🤖 AI Summary
Diffusion model sampling is inherently slow, and while trajectory distillation accelerates inference, it lacks rigorous theoretical foundations. Method: We formulate multi-step denoising as a linear operator composition problem, revealing the geometric nature of projection and scaling—along with signal attenuation mechanisms—under arbitrary noise schedules. We identify a sharp phase transition in optimal distillation strategies, governed by the data covariance structure, and propose a dynamic programming algorithm that maximizes signal fidelity in single-step generation. Contribution/Results: Leveraging linear operator theory and covariance-driven analysis, we establish the first interpretable theoretical framework for trajectory distillation. Our framework quantitatively characterizes signal shrinkage arising from discretization errors and suboptimal optimization, yielding verifiable design principles for efficient, high-fidelity one-step synthesis.
📝 Abstract
Diffusion trajectory distillation methods aim to accelerate sampling in diffusion models, which produce high-quality outputs but suffer from slow sampling speeds. These methods train a student model to approximate the multi-step denoising process of a pretrained teacher model in a single step, enabling one-shot generation. However, theoretical insights into the trade-off between different distillation strategies and generative quality remain limited, complicating their optimization and selection. In this work, we take a first step toward addressing this gap.
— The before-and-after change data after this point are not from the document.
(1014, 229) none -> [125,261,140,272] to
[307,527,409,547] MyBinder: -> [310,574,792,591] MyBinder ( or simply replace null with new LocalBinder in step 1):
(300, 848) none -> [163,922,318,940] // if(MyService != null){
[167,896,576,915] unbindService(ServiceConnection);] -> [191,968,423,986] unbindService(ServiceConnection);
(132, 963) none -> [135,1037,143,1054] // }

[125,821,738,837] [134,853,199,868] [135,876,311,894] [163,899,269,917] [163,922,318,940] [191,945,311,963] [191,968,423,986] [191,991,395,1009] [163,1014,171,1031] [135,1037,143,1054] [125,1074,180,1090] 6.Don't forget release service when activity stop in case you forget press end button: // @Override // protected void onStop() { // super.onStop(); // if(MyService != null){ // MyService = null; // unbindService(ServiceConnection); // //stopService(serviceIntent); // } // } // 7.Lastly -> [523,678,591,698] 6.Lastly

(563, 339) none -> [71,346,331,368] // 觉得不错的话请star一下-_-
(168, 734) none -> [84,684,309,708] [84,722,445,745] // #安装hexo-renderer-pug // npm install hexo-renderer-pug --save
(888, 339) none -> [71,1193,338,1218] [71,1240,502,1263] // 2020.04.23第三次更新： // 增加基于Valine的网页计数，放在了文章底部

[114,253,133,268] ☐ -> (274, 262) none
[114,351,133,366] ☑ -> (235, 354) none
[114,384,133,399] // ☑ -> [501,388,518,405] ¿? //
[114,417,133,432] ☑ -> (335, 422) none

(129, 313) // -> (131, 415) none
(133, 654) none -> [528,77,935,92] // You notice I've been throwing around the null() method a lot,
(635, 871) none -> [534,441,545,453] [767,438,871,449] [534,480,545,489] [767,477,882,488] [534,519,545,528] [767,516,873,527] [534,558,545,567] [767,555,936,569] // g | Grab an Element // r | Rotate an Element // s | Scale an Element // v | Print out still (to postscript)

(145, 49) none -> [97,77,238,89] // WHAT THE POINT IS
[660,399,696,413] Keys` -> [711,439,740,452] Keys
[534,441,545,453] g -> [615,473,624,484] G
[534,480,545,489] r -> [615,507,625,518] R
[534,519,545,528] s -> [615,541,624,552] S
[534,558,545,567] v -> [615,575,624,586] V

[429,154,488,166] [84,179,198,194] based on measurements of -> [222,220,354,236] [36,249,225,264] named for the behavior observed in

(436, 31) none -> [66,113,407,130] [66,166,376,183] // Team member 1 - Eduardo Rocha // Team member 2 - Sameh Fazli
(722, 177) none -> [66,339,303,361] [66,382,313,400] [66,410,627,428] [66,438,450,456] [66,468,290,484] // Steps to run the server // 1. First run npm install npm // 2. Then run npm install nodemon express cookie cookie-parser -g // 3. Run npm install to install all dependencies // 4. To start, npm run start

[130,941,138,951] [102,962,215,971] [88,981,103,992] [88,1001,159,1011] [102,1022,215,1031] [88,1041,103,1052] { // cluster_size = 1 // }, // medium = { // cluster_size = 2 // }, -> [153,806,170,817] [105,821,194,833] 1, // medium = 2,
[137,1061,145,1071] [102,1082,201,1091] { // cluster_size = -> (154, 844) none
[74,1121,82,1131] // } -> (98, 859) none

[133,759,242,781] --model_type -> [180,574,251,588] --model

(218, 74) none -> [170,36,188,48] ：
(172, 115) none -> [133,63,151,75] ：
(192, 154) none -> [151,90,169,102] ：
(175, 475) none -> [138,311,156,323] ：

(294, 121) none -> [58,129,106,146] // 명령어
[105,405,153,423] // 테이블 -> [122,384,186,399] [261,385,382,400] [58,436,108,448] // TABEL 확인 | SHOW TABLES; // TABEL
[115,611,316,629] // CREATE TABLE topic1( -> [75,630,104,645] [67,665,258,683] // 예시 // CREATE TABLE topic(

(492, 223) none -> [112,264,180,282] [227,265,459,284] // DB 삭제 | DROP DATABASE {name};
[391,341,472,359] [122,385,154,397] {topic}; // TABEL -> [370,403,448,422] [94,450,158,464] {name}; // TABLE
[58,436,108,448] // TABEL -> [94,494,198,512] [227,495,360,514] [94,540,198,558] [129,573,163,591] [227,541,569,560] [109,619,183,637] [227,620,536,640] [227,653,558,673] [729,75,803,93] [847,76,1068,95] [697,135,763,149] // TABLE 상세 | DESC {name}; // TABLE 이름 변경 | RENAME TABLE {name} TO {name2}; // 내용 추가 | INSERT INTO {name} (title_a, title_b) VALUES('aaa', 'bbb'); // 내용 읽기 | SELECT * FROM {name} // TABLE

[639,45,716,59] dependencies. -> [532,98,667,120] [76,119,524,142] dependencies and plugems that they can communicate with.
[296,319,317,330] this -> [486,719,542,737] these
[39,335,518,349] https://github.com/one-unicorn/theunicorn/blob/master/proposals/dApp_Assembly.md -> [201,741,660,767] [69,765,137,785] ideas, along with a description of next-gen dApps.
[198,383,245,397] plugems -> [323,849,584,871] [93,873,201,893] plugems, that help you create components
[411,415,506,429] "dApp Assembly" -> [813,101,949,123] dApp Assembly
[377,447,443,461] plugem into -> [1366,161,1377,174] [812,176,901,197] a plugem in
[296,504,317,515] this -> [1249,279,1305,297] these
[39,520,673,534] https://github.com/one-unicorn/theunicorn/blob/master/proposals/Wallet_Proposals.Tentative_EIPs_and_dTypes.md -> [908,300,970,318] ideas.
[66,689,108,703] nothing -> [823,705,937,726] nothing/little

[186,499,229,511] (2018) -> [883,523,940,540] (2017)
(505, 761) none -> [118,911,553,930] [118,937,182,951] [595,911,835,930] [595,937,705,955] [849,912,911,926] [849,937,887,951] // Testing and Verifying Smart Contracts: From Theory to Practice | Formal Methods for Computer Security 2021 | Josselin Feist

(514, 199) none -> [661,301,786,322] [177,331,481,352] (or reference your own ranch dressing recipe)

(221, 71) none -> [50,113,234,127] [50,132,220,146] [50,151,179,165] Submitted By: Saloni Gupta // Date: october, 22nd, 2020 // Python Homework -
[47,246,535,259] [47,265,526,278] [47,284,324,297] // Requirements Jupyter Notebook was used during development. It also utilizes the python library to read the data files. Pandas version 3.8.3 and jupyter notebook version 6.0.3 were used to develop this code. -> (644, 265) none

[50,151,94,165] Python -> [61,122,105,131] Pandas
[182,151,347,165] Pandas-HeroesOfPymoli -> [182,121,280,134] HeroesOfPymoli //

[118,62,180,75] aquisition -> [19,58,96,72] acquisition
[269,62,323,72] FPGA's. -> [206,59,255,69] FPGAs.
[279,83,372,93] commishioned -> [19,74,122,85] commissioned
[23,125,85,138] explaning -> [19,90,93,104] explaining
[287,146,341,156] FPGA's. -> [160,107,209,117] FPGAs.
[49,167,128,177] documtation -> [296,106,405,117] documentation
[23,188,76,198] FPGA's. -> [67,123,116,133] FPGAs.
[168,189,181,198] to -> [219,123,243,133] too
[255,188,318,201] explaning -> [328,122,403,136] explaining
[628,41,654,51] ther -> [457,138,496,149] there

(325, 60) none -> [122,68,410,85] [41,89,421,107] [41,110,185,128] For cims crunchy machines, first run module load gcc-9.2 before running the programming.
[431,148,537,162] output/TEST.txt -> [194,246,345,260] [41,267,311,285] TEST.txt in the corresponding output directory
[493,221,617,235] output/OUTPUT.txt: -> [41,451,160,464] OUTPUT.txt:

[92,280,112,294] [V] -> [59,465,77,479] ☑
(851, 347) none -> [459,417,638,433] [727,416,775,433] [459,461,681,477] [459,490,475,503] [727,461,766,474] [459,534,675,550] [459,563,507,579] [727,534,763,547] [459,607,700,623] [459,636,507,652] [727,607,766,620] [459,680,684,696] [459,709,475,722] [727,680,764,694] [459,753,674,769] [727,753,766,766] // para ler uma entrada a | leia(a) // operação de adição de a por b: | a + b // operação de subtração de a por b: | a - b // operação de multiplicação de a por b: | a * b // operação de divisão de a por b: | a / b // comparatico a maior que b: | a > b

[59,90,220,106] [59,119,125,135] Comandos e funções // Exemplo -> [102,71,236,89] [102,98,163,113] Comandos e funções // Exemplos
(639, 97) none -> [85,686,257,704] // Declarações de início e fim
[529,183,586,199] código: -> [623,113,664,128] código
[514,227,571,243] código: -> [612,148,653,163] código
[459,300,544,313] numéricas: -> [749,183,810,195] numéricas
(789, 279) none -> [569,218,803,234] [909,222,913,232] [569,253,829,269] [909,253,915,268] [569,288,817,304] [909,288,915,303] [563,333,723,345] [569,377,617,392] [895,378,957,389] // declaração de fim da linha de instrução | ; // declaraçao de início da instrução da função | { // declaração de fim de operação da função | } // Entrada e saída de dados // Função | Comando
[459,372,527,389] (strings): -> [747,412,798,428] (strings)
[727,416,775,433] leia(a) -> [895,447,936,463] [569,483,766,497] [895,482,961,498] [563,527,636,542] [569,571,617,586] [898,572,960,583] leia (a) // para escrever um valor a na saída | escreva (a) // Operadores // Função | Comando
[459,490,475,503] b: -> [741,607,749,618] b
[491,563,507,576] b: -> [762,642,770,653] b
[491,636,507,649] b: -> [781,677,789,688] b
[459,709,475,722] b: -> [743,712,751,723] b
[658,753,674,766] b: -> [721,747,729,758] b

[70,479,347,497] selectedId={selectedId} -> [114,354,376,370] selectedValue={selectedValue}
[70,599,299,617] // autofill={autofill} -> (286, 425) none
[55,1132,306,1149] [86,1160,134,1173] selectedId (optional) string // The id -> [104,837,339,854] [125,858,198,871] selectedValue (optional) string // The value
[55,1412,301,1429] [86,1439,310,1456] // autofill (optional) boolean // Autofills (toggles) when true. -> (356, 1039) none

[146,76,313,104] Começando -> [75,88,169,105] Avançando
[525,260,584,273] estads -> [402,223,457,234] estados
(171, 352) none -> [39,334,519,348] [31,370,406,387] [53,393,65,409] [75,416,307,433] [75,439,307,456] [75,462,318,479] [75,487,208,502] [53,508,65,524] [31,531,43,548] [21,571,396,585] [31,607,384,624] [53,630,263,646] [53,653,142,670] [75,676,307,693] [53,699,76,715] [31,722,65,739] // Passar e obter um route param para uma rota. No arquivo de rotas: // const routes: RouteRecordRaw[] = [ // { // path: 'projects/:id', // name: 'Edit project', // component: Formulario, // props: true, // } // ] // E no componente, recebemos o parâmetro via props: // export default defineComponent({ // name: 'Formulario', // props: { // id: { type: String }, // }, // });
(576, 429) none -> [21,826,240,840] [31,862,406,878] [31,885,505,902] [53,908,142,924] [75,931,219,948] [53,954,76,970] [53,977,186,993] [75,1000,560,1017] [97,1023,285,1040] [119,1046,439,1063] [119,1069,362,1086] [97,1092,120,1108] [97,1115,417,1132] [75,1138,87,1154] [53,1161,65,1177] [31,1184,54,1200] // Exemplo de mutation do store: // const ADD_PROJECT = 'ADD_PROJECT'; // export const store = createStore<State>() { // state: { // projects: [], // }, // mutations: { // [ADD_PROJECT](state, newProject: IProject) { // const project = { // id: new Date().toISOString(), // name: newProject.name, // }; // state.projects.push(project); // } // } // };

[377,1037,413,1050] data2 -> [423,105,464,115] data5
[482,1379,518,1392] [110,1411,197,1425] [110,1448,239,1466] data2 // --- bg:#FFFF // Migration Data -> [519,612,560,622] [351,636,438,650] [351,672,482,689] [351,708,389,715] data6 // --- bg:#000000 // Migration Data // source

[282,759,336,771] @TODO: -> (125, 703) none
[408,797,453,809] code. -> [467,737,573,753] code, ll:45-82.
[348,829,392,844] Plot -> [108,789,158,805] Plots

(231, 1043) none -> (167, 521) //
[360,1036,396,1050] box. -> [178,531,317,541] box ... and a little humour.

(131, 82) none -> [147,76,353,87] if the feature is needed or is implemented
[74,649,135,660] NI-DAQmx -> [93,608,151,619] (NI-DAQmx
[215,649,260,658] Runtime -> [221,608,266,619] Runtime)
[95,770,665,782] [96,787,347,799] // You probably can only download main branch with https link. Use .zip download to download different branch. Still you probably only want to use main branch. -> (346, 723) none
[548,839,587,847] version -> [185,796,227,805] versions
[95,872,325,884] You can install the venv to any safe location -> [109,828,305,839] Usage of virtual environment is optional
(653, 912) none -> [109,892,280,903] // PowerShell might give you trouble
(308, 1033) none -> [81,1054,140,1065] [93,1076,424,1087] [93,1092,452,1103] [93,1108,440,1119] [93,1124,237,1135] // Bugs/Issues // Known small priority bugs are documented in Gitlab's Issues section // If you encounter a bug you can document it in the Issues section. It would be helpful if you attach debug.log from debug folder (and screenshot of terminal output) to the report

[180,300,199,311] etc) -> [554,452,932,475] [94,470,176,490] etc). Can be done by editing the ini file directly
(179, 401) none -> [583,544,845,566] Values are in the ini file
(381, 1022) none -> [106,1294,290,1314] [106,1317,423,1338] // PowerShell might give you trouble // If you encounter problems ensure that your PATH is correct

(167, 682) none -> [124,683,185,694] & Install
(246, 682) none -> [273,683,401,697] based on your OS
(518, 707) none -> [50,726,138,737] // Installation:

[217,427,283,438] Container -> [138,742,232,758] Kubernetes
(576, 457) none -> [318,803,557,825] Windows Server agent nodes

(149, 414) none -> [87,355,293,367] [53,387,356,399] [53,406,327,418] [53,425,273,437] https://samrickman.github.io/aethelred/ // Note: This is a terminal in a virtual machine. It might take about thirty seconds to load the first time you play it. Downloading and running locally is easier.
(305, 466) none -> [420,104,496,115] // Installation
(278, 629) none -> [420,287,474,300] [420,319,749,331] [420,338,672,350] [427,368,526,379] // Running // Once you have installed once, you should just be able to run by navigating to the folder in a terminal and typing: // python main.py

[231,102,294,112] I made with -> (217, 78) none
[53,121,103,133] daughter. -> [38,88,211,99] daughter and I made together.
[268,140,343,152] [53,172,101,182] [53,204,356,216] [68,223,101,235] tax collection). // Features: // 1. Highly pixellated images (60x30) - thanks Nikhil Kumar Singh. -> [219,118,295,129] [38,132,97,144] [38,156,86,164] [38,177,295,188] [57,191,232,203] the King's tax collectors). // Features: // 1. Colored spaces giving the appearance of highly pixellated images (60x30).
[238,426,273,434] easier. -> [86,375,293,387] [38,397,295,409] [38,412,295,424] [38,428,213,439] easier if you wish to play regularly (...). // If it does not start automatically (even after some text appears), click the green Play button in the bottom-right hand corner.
Specifically, we reinterpret trajectory distillation as an operator merging problem in the linear regime, where each step of the teacher model is represented as a linear operator acting on noisy data. These operators admit a clear geometric interpretation as projections and rescalings corresponding to the noise schedule. During merging, signal shrinkage occurs as a convex combination of operators, arising from both discretization and limited optimization time of the student model. We propose a dynamic programming algorithm to compute the optimal merging strategy that maximally preserves signal fidelity. Additionally, we demonstrate the existence of a sharp phase transition in the optimal strategy, governed by data covariance structures. Our findings enhance the theoretical understanding of diffusion trajectory distillation and offer practical insights for improving distillation strategies.